There are docs on --with-tcl and the commands it provides (see th1.md in the 
source tree).  Also, with Tcl enabled the hooks work perfectly for sending mail 
and I've personally been doing so for several years on a repository of mine.

Sent from my iPhone

> On Aug 31, 2015, at 9:40 AM, Warren Young <w...@etr-usa.com> wrote:
> 
>> On Aug 30, 2015, at 2:27 AM, Stephan Beal <sgb...@googlemail.com> wrote:
>> 
>>> On Sun, Aug 30, 2015 at 10:15 AM, Baptiste Daroussin 
>>> <baptiste.darous...@gmail.com> wrote:
>>> Number #1 is the inhability to run "external" hooks easily
>> 
>> it's difficult to do portably
> 
> system() is ANSI C.
> 
> There are many external programs you can call that way.  All that’s needed is 
> some kind of hook-calling protocol, a la CGI.
> 
>> it opens up many more potential failure cases
> 
> I don’t see what’s difficult about failing a transaction if a hook is defined 
> and the external program call fails.  All the difficult parts are fobbed off 
> on the person writing the hook script.
> 
>> what happens to a commit if an http connection to an external server, used 
>> by a trigger, cannot be established?
> 
> The commit fails, same as if the process of attempting the commit causes any 
> other error, such as a fork without --allow-fork.
> 
>> Many hosting environments do not allow hosted scripts/apps to establish 
>> outbound connections with external servers
> 
> If you’re on such a host, you don’t get to use hooks.  Switch to a different 
> hosting provider if you need hooks.  There are dozens of bare-bones VPS and 
> cloud hosting providers without this restriction.
> 
> Also, this restriction only affects those who go out of their way to use 
> hooks.  If you don’t define any hooks, Fossil will behave the same as it does 
> today.
> 
>> Fossil does have basic hooks support in the form of TH1/TCL scripts,
> 
> You have to configure Fossil with --with-th1-hooks to enable it.
> 
> Also, as far as I can tell, TH1 doesn’t have the power to implement an SMTP 
> client or call out to an external one anyway.  (i.e. no equivalent of 
> connect(2) or system(3).)
> 
> I was curious how Git handles this, and to a first approximation, it doesn’t. 

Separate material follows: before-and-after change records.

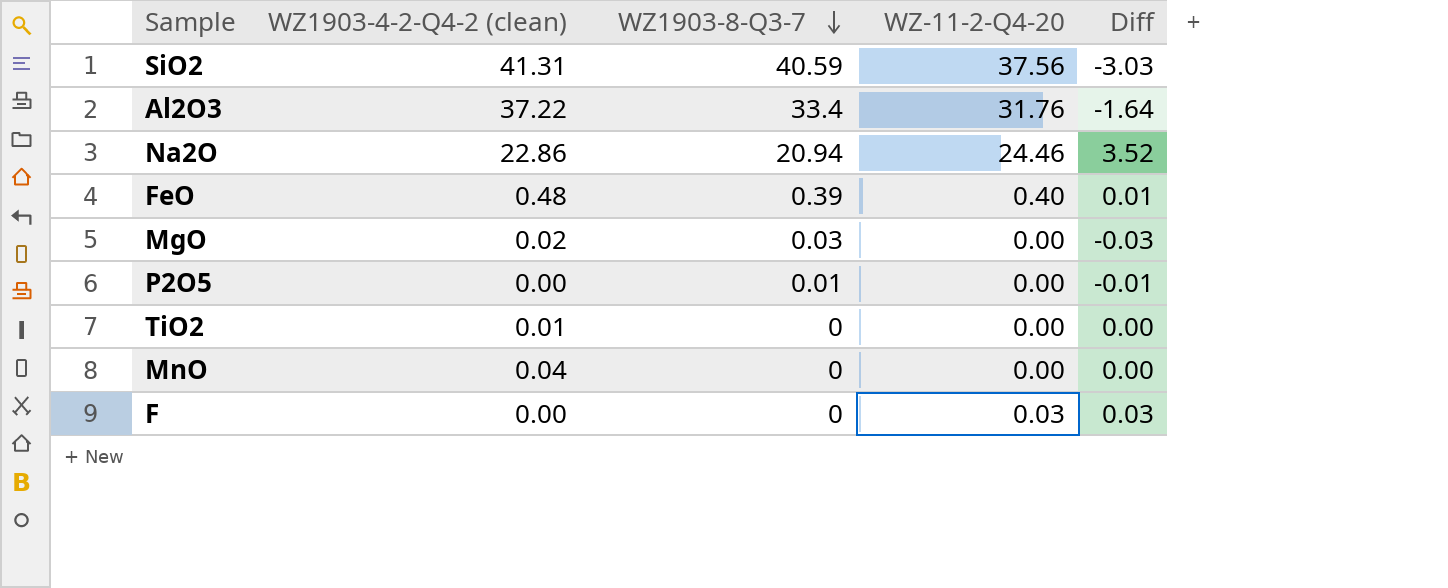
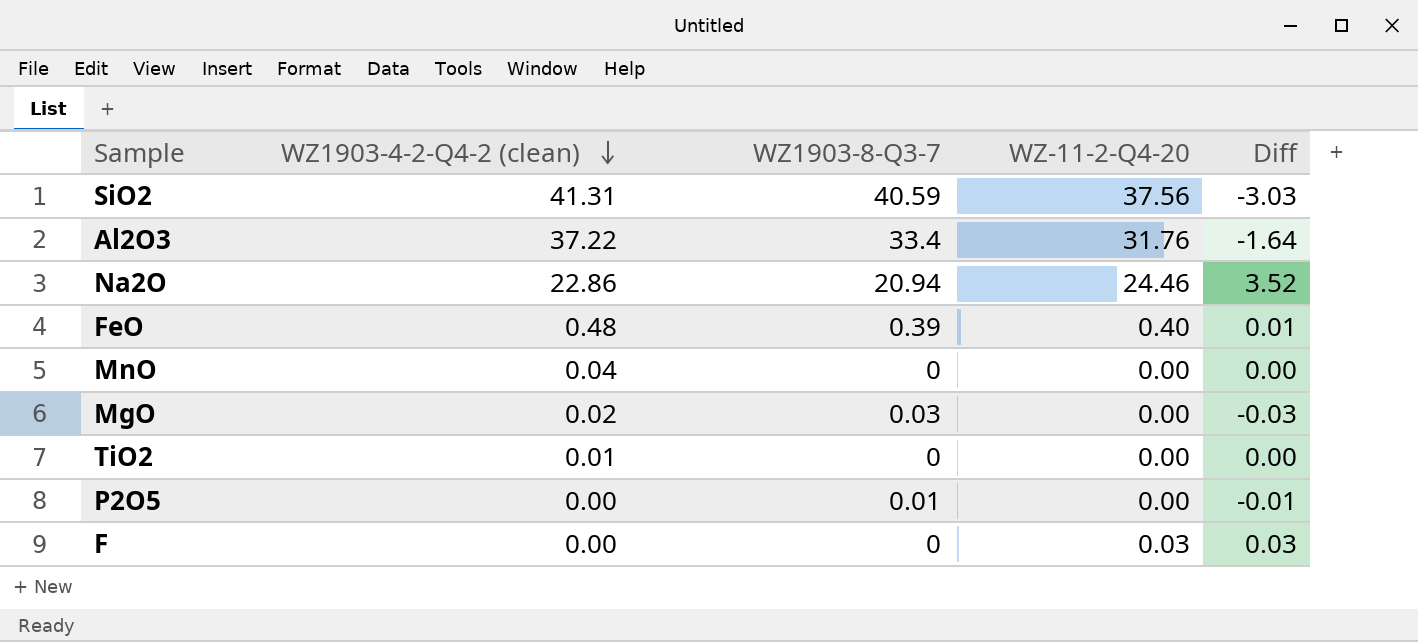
row order: WZ1903-8-Q3-7 descending -> WZ1903-4-2-Q4-2 (clean) descending

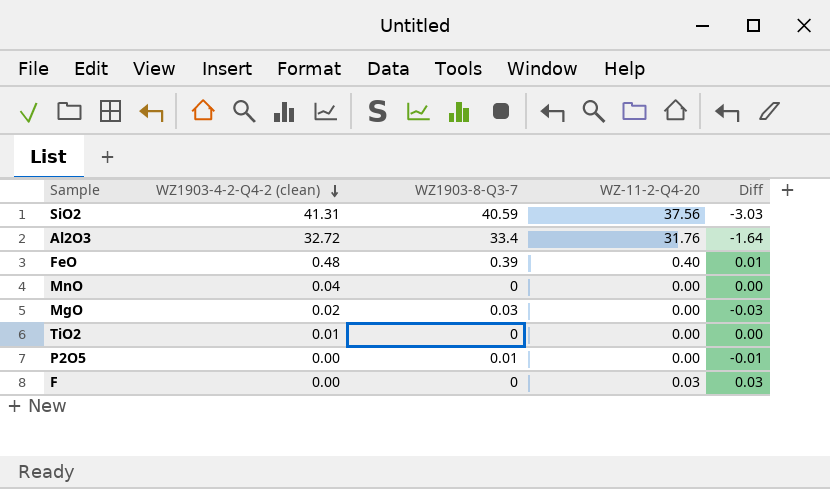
row Na2O: 22.86 | 20.94 | 24.46 | 3.52 -> none
Al2O3 | WZ1903-4-2-Q4-2 (clean): 37.22 -> 32.72

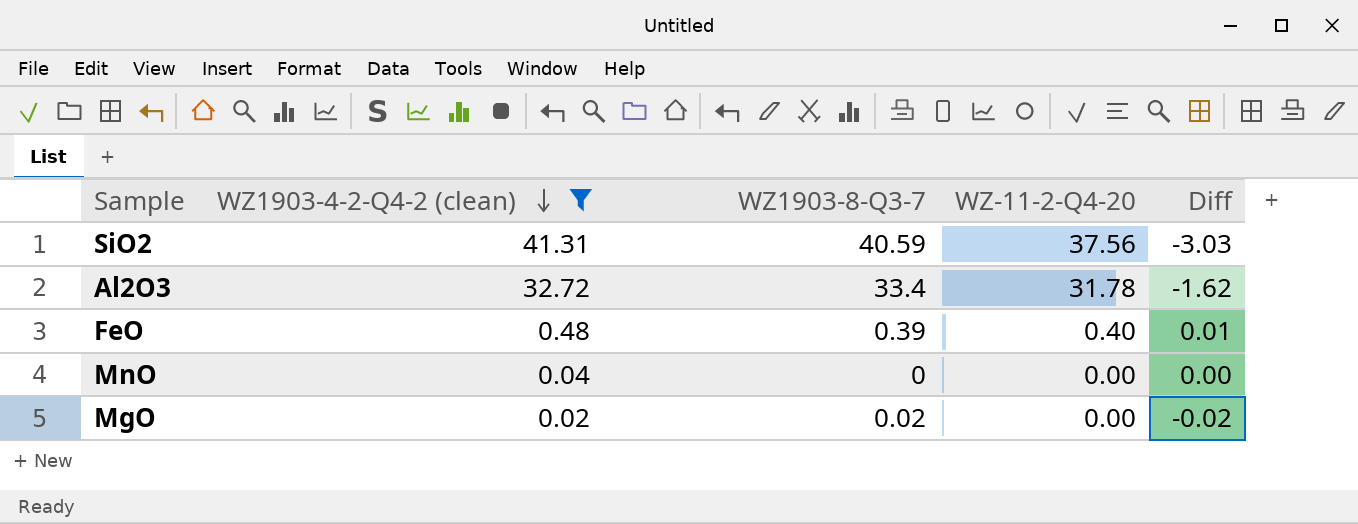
filter: none -> WZ1903-4-2-Q4-2 (clean) >= 0.02
Al2O3 | WZ-11-2-Q4-20: 31.76 -> 31.78
Al2O3 | Diff: -1.64 -> -1.62
MgO | WZ1903-8-Q3-7: 0.03 -> 0.02
MgO | Diff: -0.03 -> -0.02

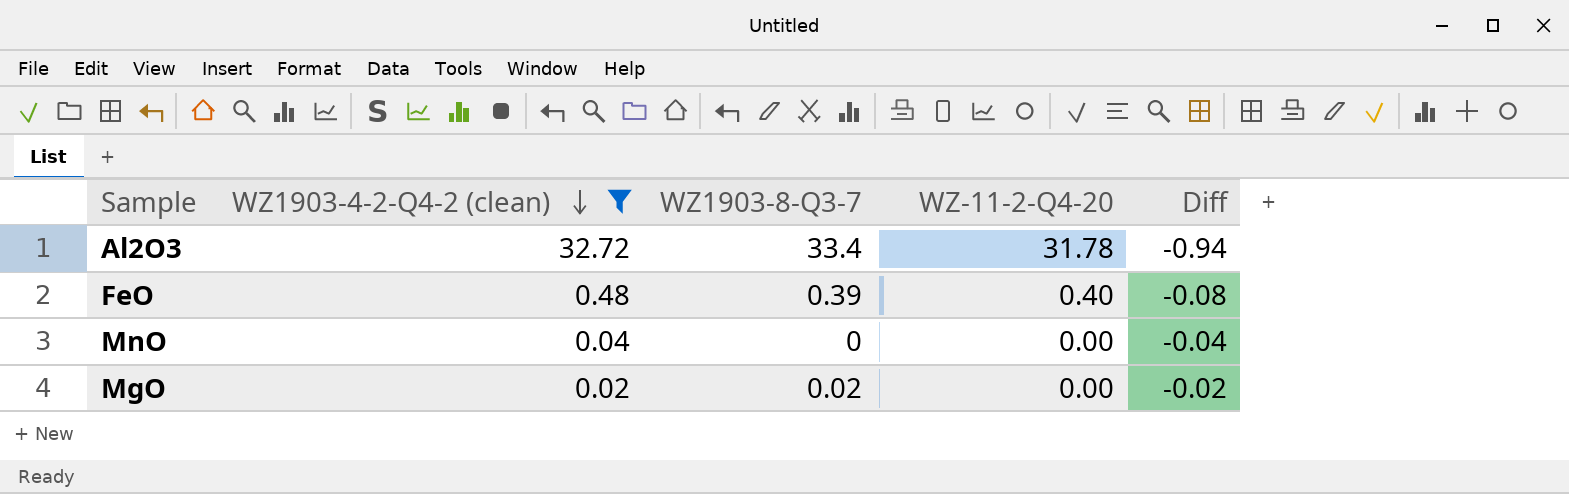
column Diff | formula: [WZ-11-2-Q4-20] - [WZ1903-8-Q3-7] -> [WZ-11-2-Q4-20] - [WZ1903-4-2-Q4-2 (clean)]
row SiO2: 41.31 | 40.59 | 37.56 | -3.03 -> none

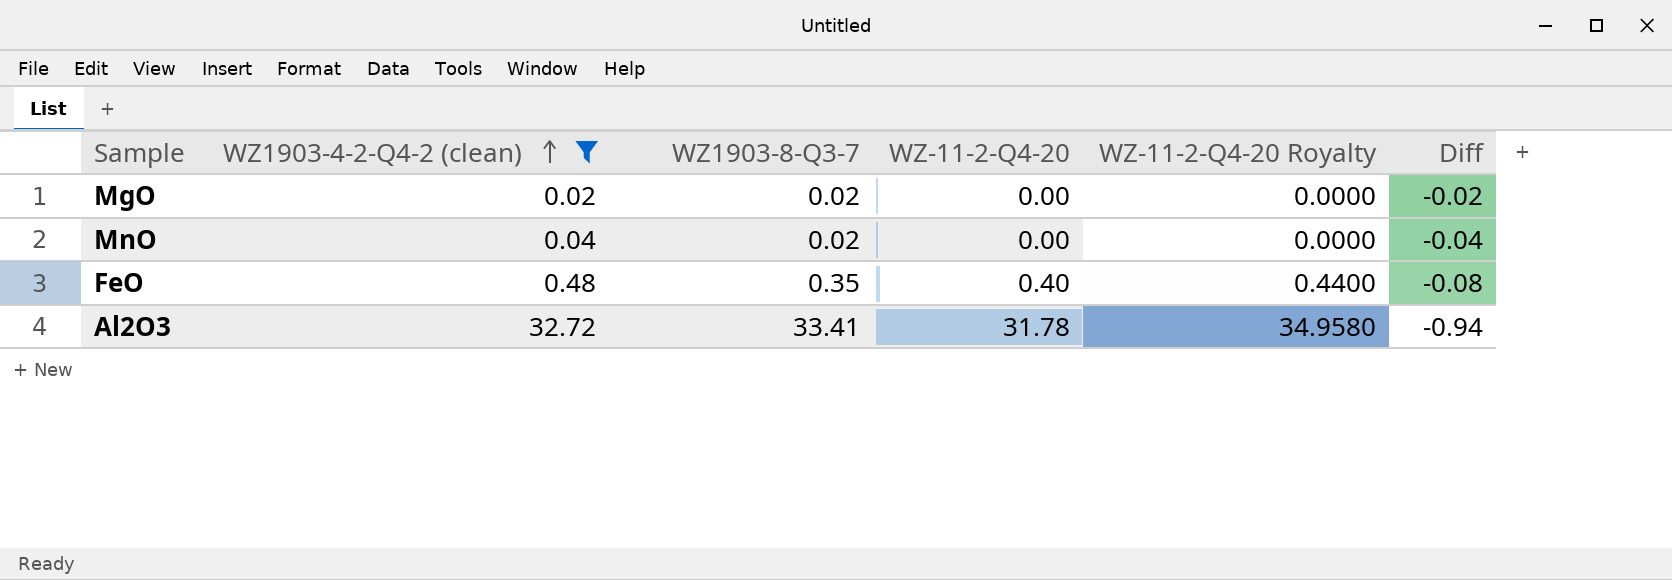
row order: WZ1903-4-2-Q4-2 (clean) descending -> WZ1903-4-2-Q4-2 (clean) ascending
column WZ-11-2-Q4-20 Royalty | formula: none -> [WZ-11-2-Q4-20] * 1.1
MnO | WZ1903-8-Q3-7: 0 -> 0.02
FeO | WZ1903-8-Q3-7: 0.39 -> 0.35
Al2O3 | WZ1903-8-Q3-7: 33.4 -> 33.41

>  It includes a 1,700 line Perl script which either calls out to sendmail(1) 
> or uses the Perl Net::SMTP library to do all the heavy lifting.
> 
>    https://github.com/git/git/blob/master/git-send-email.perl
> 
> My point above is that even these options aren’t available to TH1.
> 
> I see that Fossil has --with-tcl, which might be able to solve this, but I 
> don’t see any documentation explaining it on the Fossil site.
> 
>> There is no _portable_ external provider API for sending mails.
> 
> Not for C, true, but Tcl can do it: http://wiki.tcl.tk/1256
> 
> For platforms where linking to Tcl isn’t suitable, TH1 could add the exec and 
> open commands:
> 
>   https://www.tcl.tk/man/tcl8.5/tutorial/Tcl26.html
> 
> Then Fossil proper wouldn’t have to worry about such things as how to send 
> email.
> 
>> My point was not so much about the multiline support, but the lack (in my 
>> experience) of need for book-length commit messages. Without those, the lack 
>> of multi-line support is moot.
> 
> Straw man.  Adding a small bit of markup to a commit message is not writing 
> books.  And it’s a good thing, since Markdown is not the right formatting 
> system for book production anyway.
> 
> Most of the code needed to do this is in Fossil already.